==== Listed records ====
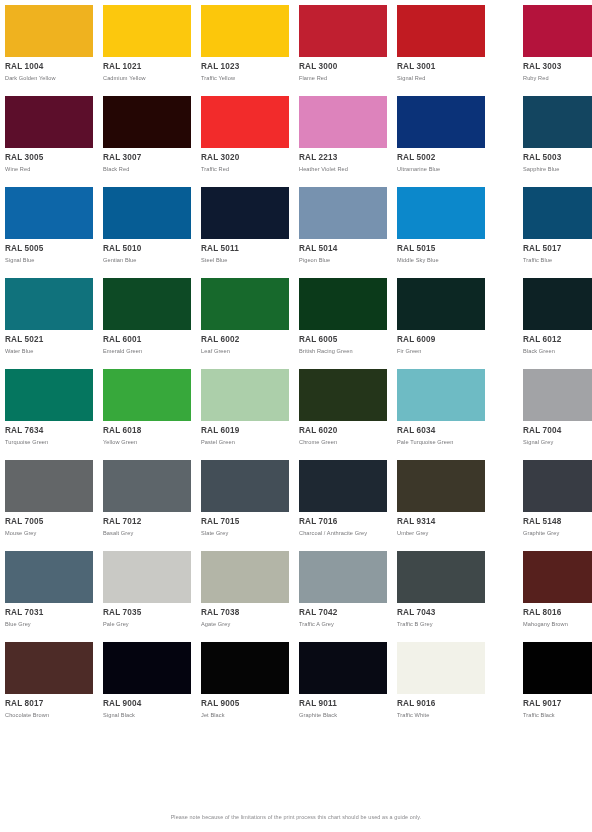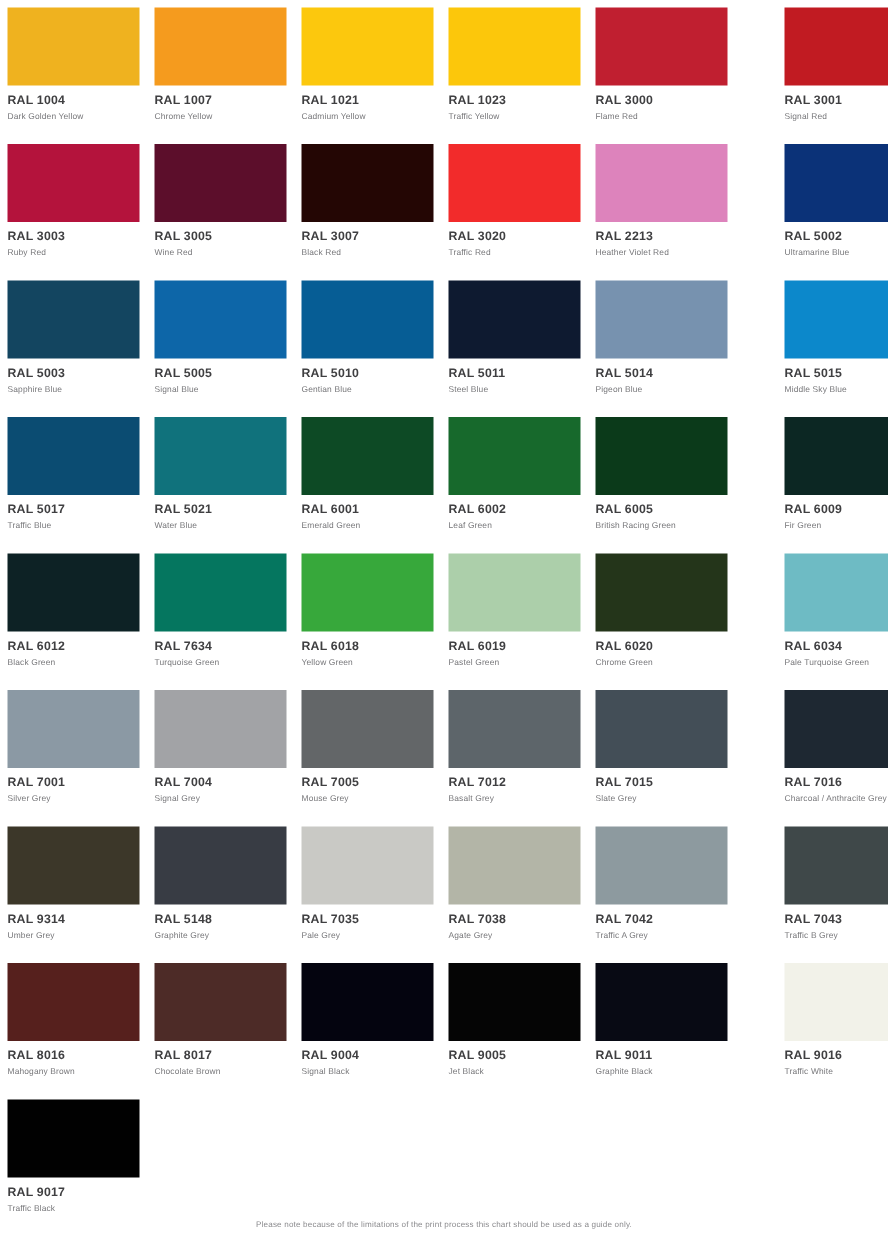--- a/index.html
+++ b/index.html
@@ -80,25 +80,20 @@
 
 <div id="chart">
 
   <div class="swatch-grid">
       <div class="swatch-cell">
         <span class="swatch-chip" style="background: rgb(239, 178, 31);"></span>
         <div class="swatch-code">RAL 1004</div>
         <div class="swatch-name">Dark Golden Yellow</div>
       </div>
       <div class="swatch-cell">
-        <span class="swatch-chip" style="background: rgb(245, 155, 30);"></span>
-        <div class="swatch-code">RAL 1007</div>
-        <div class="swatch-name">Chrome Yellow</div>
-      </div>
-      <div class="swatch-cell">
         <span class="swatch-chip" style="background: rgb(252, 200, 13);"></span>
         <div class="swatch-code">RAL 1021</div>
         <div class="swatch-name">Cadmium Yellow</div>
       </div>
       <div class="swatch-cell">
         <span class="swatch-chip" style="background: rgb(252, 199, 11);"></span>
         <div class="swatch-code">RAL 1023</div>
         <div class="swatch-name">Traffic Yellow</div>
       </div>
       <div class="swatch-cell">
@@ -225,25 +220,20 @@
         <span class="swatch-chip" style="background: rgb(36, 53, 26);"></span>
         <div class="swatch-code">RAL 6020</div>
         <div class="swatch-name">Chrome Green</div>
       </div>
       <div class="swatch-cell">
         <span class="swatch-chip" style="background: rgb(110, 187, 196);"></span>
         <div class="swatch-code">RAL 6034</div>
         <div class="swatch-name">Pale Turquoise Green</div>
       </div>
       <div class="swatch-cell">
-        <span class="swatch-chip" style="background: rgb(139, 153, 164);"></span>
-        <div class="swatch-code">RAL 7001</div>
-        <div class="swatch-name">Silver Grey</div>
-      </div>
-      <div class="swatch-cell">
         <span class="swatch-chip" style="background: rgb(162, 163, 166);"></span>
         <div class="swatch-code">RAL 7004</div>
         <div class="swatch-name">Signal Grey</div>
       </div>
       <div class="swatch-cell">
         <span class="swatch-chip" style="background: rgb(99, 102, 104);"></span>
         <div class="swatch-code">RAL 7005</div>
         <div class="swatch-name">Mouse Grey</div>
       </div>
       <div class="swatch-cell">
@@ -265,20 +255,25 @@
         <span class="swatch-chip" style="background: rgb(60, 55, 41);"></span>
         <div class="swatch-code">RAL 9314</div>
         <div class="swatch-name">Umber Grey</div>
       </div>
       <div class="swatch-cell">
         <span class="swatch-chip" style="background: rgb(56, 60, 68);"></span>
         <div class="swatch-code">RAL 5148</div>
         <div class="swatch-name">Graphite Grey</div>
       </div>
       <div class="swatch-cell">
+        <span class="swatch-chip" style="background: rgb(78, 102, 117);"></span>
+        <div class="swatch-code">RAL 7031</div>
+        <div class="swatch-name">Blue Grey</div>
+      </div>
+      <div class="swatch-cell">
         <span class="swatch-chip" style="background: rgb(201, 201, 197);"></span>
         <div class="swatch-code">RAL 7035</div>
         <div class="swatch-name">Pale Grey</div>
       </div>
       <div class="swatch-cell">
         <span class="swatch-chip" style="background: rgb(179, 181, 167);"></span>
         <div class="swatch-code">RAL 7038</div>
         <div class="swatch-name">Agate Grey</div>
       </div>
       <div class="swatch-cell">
====
==== Listed records ====
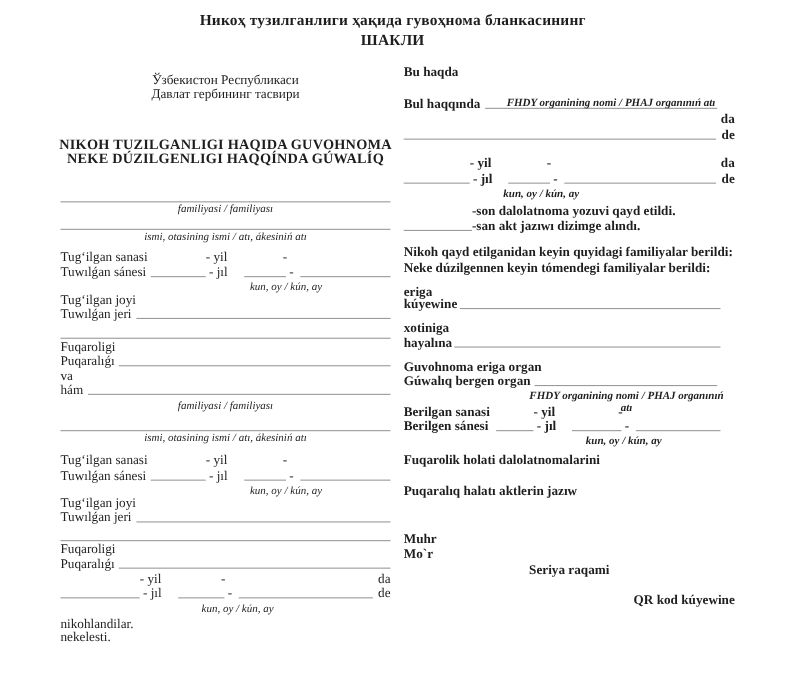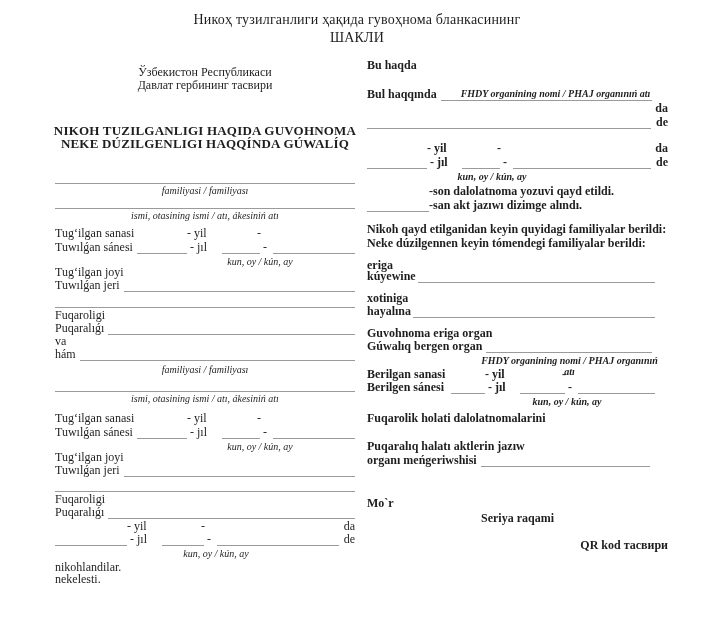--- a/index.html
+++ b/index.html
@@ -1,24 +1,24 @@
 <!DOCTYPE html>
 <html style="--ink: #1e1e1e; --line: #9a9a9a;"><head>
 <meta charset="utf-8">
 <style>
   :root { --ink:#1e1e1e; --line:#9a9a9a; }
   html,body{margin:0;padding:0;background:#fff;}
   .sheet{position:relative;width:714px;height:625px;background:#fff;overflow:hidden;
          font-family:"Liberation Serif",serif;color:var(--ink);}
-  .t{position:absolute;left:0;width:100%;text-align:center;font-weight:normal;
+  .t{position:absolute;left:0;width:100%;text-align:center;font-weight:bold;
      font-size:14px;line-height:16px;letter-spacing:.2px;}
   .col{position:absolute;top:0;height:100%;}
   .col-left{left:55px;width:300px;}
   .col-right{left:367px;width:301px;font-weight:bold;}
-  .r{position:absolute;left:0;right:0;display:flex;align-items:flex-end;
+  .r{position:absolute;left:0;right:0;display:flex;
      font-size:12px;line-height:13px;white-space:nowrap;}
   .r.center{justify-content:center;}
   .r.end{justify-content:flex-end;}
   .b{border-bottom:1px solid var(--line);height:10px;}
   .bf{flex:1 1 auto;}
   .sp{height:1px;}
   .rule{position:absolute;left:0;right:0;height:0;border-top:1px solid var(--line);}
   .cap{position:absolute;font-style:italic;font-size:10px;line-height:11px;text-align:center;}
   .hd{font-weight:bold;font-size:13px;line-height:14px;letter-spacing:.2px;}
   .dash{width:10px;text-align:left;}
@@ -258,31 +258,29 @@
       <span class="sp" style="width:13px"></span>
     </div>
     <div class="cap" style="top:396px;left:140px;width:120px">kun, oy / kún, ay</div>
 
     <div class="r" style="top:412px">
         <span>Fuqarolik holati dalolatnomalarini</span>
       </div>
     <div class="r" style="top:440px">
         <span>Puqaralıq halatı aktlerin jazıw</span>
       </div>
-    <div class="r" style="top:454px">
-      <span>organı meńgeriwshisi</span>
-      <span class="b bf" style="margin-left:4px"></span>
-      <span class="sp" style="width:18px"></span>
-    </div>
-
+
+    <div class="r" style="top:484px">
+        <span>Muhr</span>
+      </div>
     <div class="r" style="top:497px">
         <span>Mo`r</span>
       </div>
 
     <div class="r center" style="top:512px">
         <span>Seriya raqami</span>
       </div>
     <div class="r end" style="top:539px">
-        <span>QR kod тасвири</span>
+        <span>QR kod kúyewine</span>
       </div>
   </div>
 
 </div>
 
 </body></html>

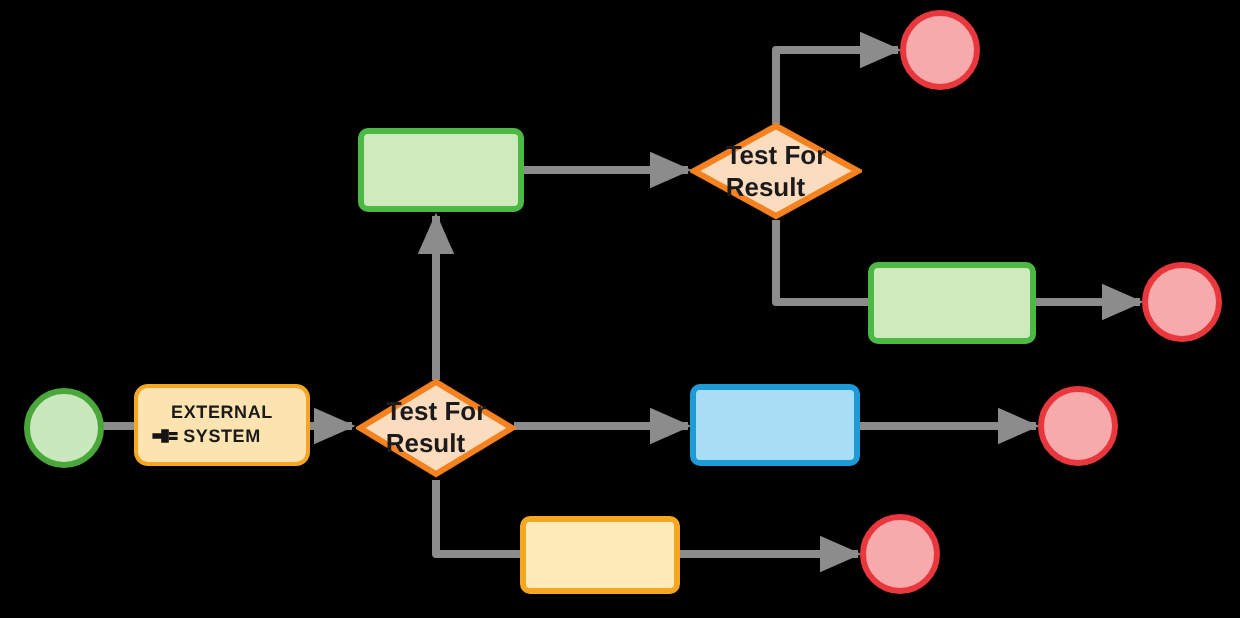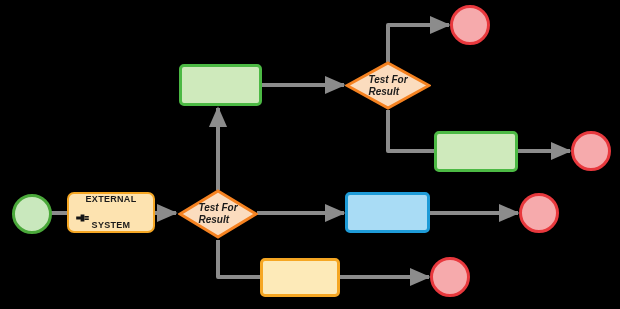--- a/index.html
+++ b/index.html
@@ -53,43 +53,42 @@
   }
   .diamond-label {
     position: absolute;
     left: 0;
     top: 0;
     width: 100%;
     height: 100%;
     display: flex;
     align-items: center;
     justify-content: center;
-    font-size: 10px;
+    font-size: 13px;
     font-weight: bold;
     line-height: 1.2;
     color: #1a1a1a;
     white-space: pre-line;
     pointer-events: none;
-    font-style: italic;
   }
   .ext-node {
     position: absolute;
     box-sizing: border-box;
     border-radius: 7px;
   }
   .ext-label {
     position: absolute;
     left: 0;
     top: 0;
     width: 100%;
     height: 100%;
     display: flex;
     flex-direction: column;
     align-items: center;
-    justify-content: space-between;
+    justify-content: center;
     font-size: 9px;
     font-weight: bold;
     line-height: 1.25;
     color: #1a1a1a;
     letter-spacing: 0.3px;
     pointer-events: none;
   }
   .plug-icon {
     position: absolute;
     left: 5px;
====
Task details: For every line in the data above that holds "Yellow", return the line itself.

Answer for the task:
         <div class="swatch-name">Dark Golden Yellow</div>
-        <div class="swatch-name">Chrome Yellow</div>
         <div class="swatch-name">Cadmium Yellow</div>
         <div class="swatch-name">Traffic Yellow</div>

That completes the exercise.